Sunday, September 25, 2016

Happiness is .........


She made me hate porridge for a while.  For all of 9 months – a small price to pay. 

Way back when my hair was a crowning glory. 

I didn’t do it on purpose she laughed wanting me to tell her again how I felt when I found out she was on her way.  Delighted, over the moon, awestruck, petrified.   

When she arrived on a bright May morning, she was a little thing, all bunched up. 

Exquisite.  

First born.   

Later, feet stamping with temper, heart softer than a feather pillow, she scalded her spirit trying to fill the expectations lurking in her head. 

They’re driving me mad she’d cry, tears dripping down her cheeks, wrapping her arms around her brothers and sister, I don’t mean that really, I love them, I just want them to be good and listen.  Lying in bed, reading stories, making their hair stand on end with dark whispers of wicked witches and smelly, dark dungeons, laughing hilariously at the antics of the Twits and Dr. Seuss.   

Little people crawling into her bed in the middle of the night to feel the warmth of her heart.

She grew and grew. 

Way too fast.

Galloping out of the nest with barely contained optimism. 

Good job we did there.

Clapping on the back. 

Small happiness edging out the heaviness inside. 

Fly away Peter, fly away Paul. 

Confident, capable, world is your oyster we said. 

Don’t much care for fish, she said settling down to grow a family. 

Trying, trying, trying. 

Disappointment lingering at the turn of each calendar page, shrivelling the tiny people dreams. 

Clinics, drugs, hope, test kits, devastation. 

Tears dripping down her cheeks. 

I just want a baby. 

The cold sea separating us. 

The distance too far to reach for her small hand and kiss it all better.



24th August 2016 Louise Erin arrived into the heart of my baby. 

Into all of our hearts. 

I am so very happy with God.


          



Friday, July 22, 2016

The Chair



Image result for red chair by the window


It’ll be great they said, all the time in the world to do what you’ve always wanted to do now that himself is retired – to take life just as it comes, to travel the world, anywhere that takes your fancy.
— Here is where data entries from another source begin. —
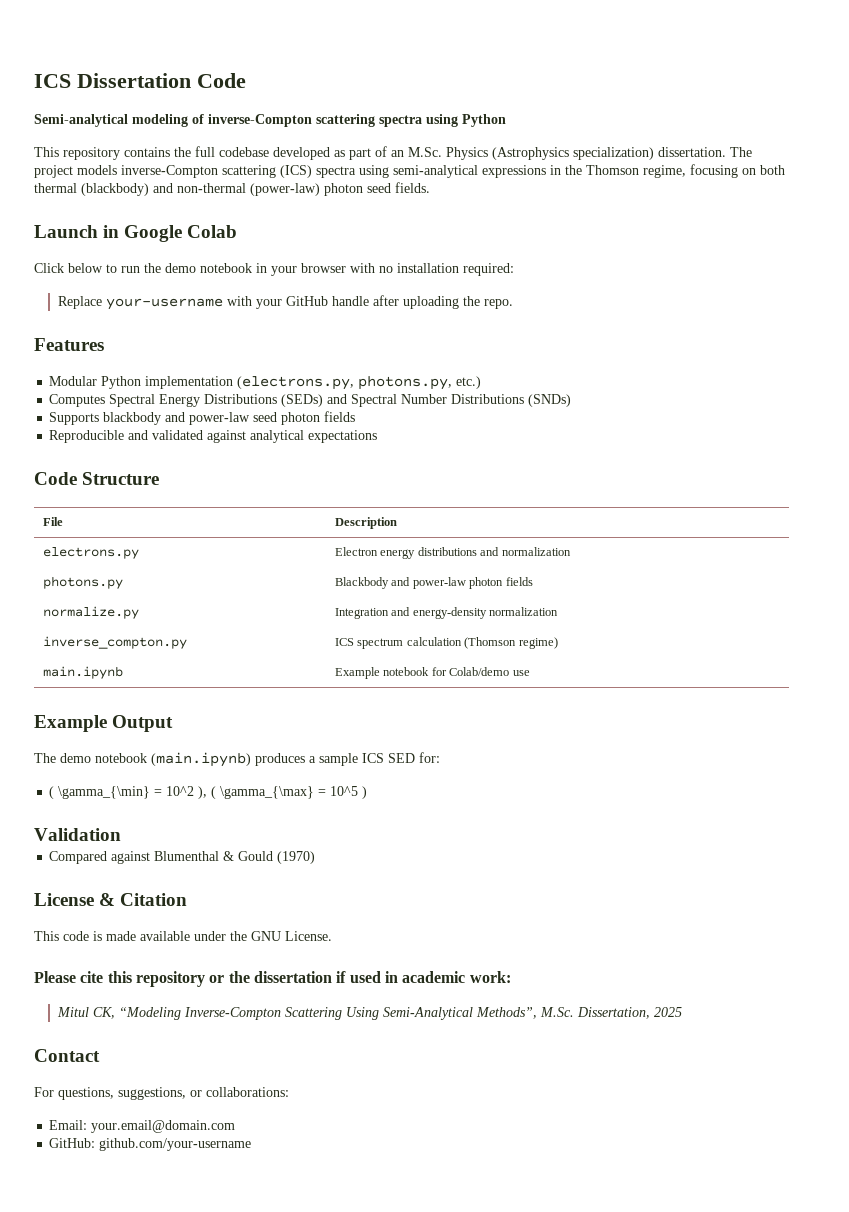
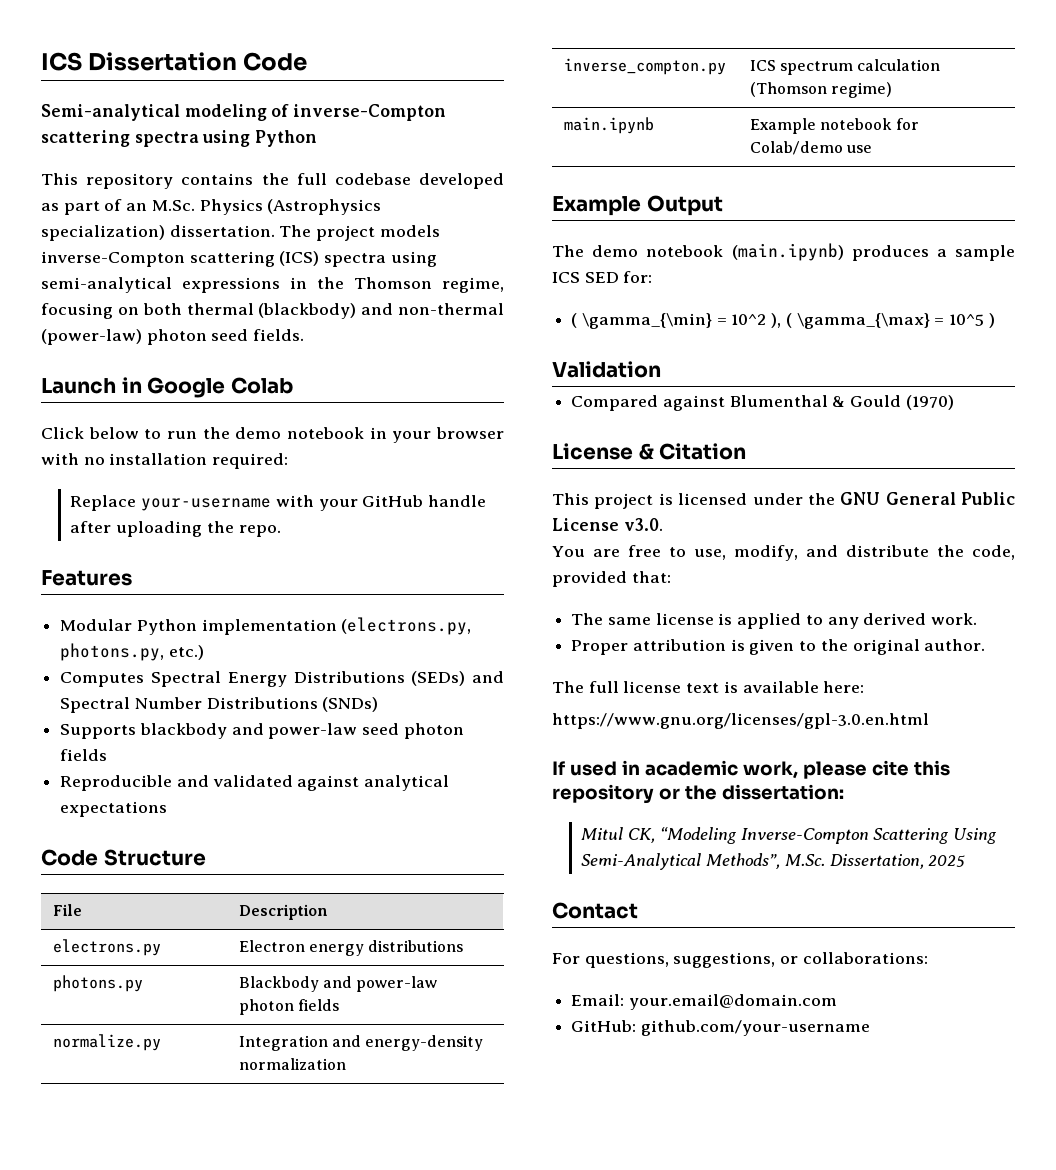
- electrons.py | Electron energy distributions and normalization
+ electrons.py | Electron energy distributions
- This code is made available under the GNU License.
- Please cite this repository or the dissertation if used in academic work:
+ This project is licensed under the GNU General Public License v3.0.
+ You are free to use, modify, and distribute the code, provided that:
+ The same license is applied to any derived work.
+ Proper attribution is given to the original author.
+ The full license text is available here:
+ https://www.gnu.org/licenses/gpl-3.0.en.html
+ If used in academic work, please cite this repository or the dissertation:

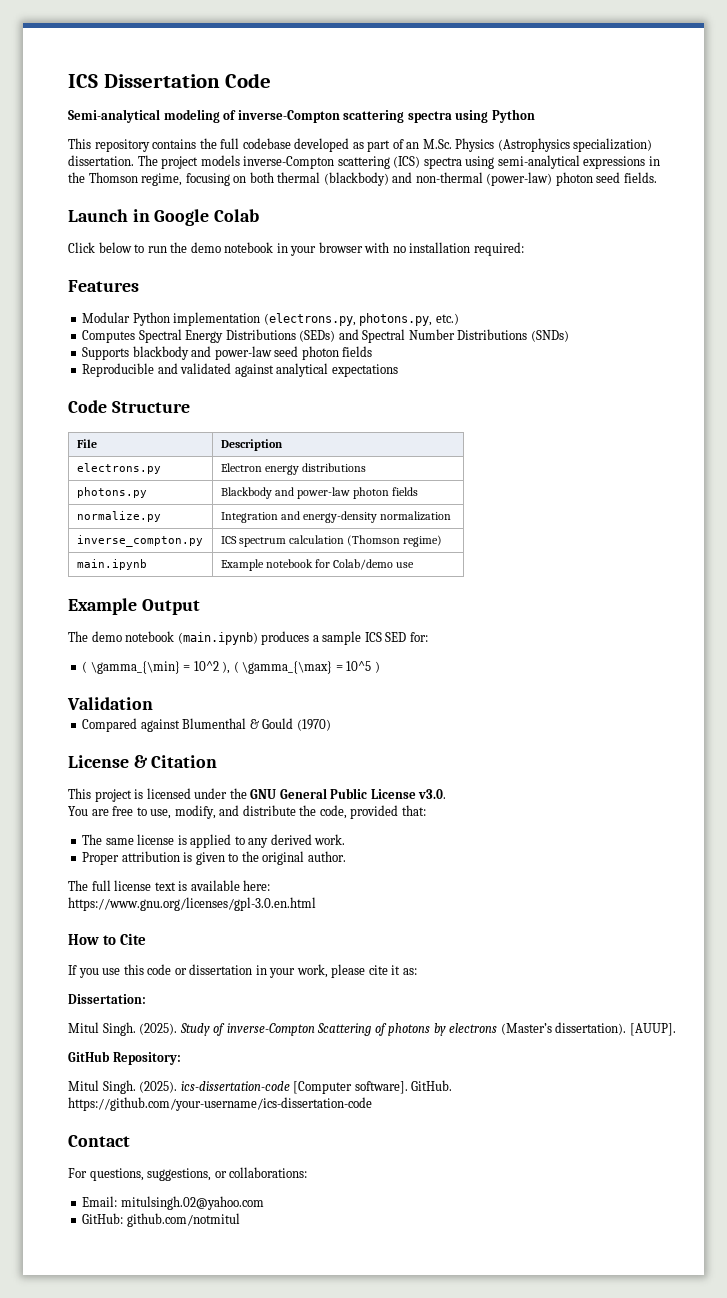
- Replace your-username with your GitHub handle after uploading the repo.
- If used in academic work, please cite this repository or the dissertation:
- Mitul CK, “Modeling Inverse-Compton Scattering Using Semi-Analytical Methods”, M.Sc. Dissertation, 2025
+ How to Cite
+ If you use this code or dissertation in your work, please cite it as:
+ Dissertation:
+ Mitul Singh. (2025). Study of inverse-Compton Scattering of photons by electrons (Master’s dissertation). [AUUP].
+ GitHub Repository:
+ Mitul Singh. (2025). ics-dissertation-code [Computer software]. GitHub. https://github.com/your-username/ics-dissertation-code
- Email: your.email@domain.com
+ Email: mitulsingh.02@yahoo.com
- GitHub: github.com/your-username
+ GitHub: github.com/notmitul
The luxury of lolling around all day in your pyjamas if you so desire, time to venture into the unknown so to speak, take up some new hobbies, tackle projects that you’ve always aspired to undertake but never had the time, explore new interests, grow your own veggies, become completely self-sufficient, how exciting … you’re SO lucky, they said.

Right.

Have you any plans, I ask.

No.
 
A man of few words.

You must have some ideas?   Slight note of desperation in my voice.
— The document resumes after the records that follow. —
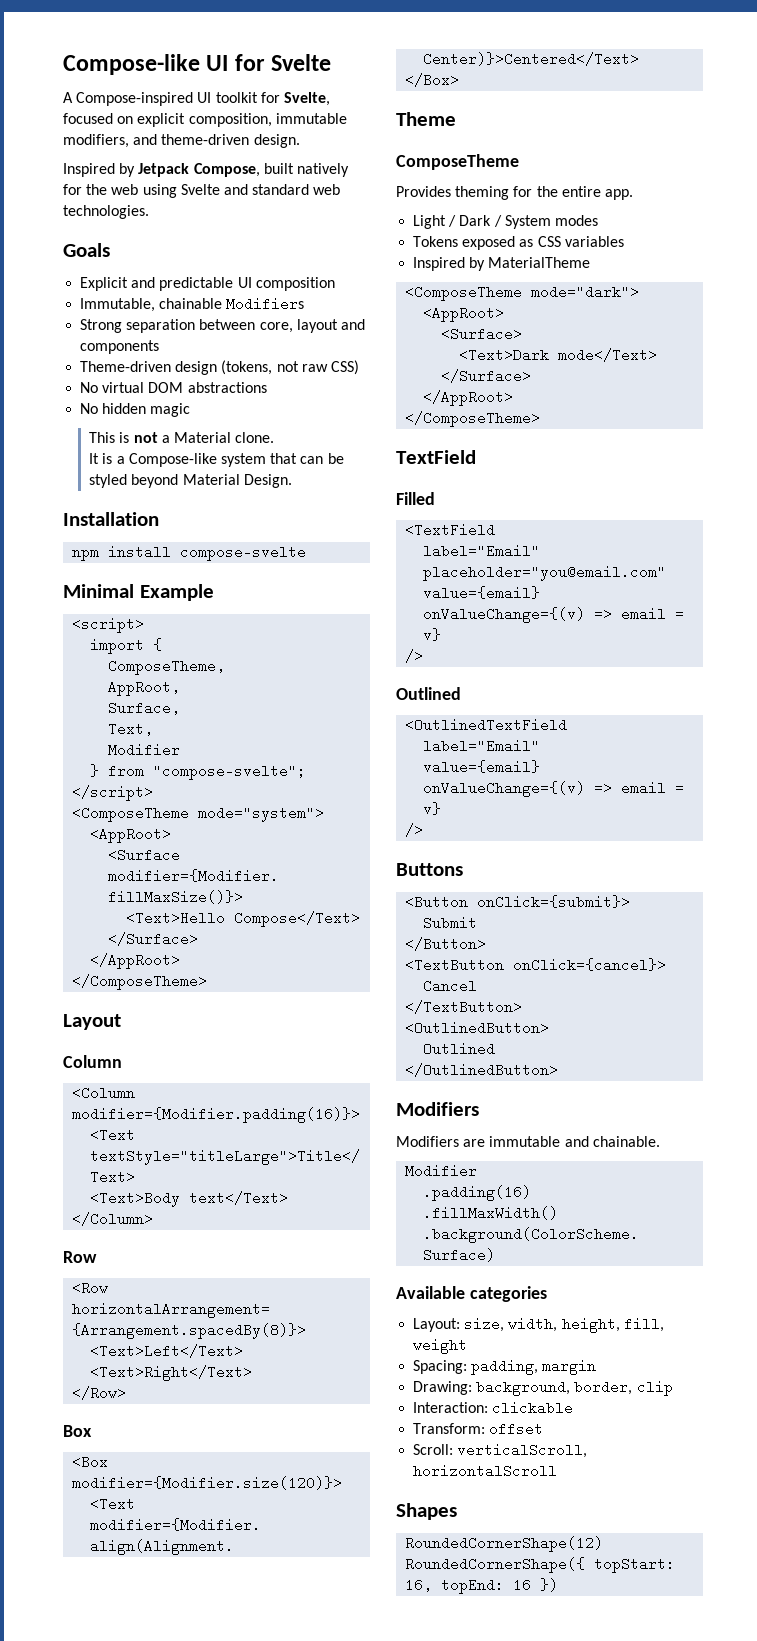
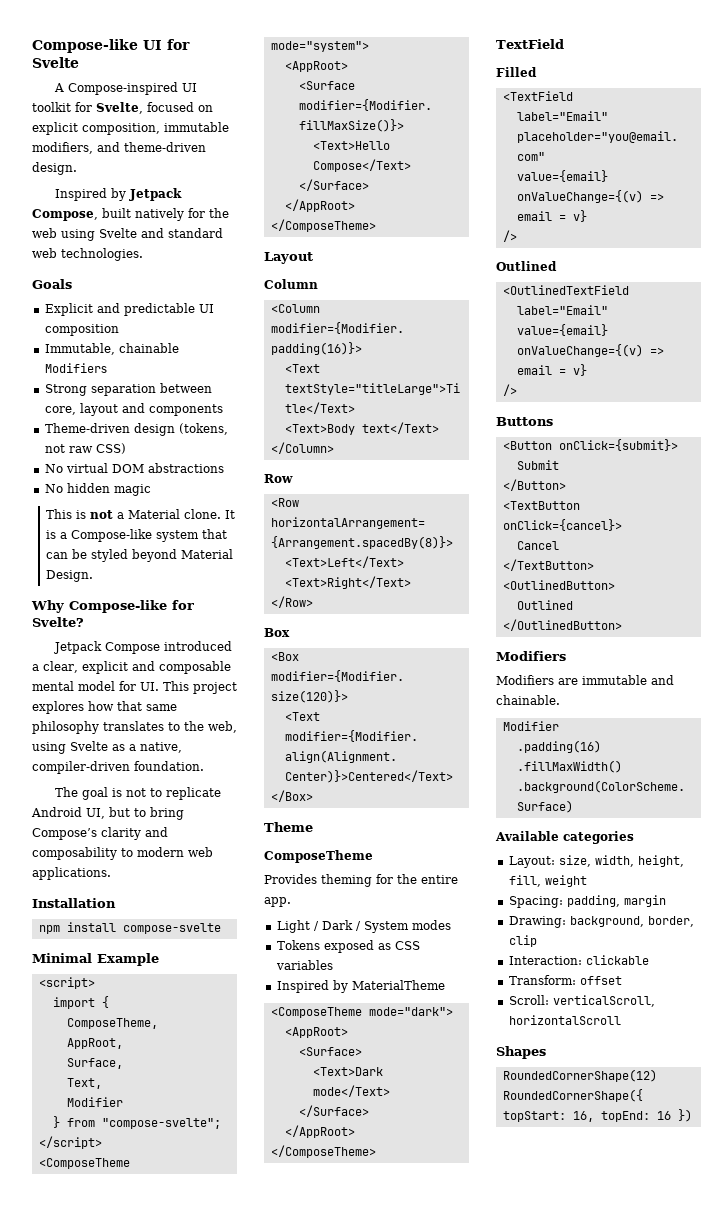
- This is not a Material clone.
- It is a Compose-like system that can be styled beyond Material Design.
+ This is not a Material clone. It is a Compose-like system that can be styled beyond Material Design.
+ Why Compose-like for Svelte?
+ Jetpack Compose introduced a clear, explicit and composable mental model for UI. This project explores how that same philosophy translates to the web, using Svelte as a native, compiler-driven foundation.
+ The goal is not to replicate Android UI, but to bring Compose’s clarity and composability to modern web applications.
No, I don’t.  I think I’ll do absolutely nothing for a few months.  Give myself time to get used to this whole retirement thingy.  Relax, take it easy.

Right.

I gave him 6 months, in my head.

Generous to a fault.
  
I would be a paragon of virtue for 6 months. Tolerance on legs, happy go lucky, isn’t life wonderful, la di da di da.  

Six months, that is 180 days or thereabouts which is approximately 4320 hours, a third of which, 1430hours, I would, hopefully, be blissfully unaware of in the land of nod.  That left 2890 hours during which I promised to be on my best behaviour.  

Easy peasy.

Just over half way through the thousands of hours, the resolve began to slip a little, the halo appeared slightly tarnished, the temper a little less than sweetness personified.  Three months in and his life was most definitely in danger; big, dirty, black danger.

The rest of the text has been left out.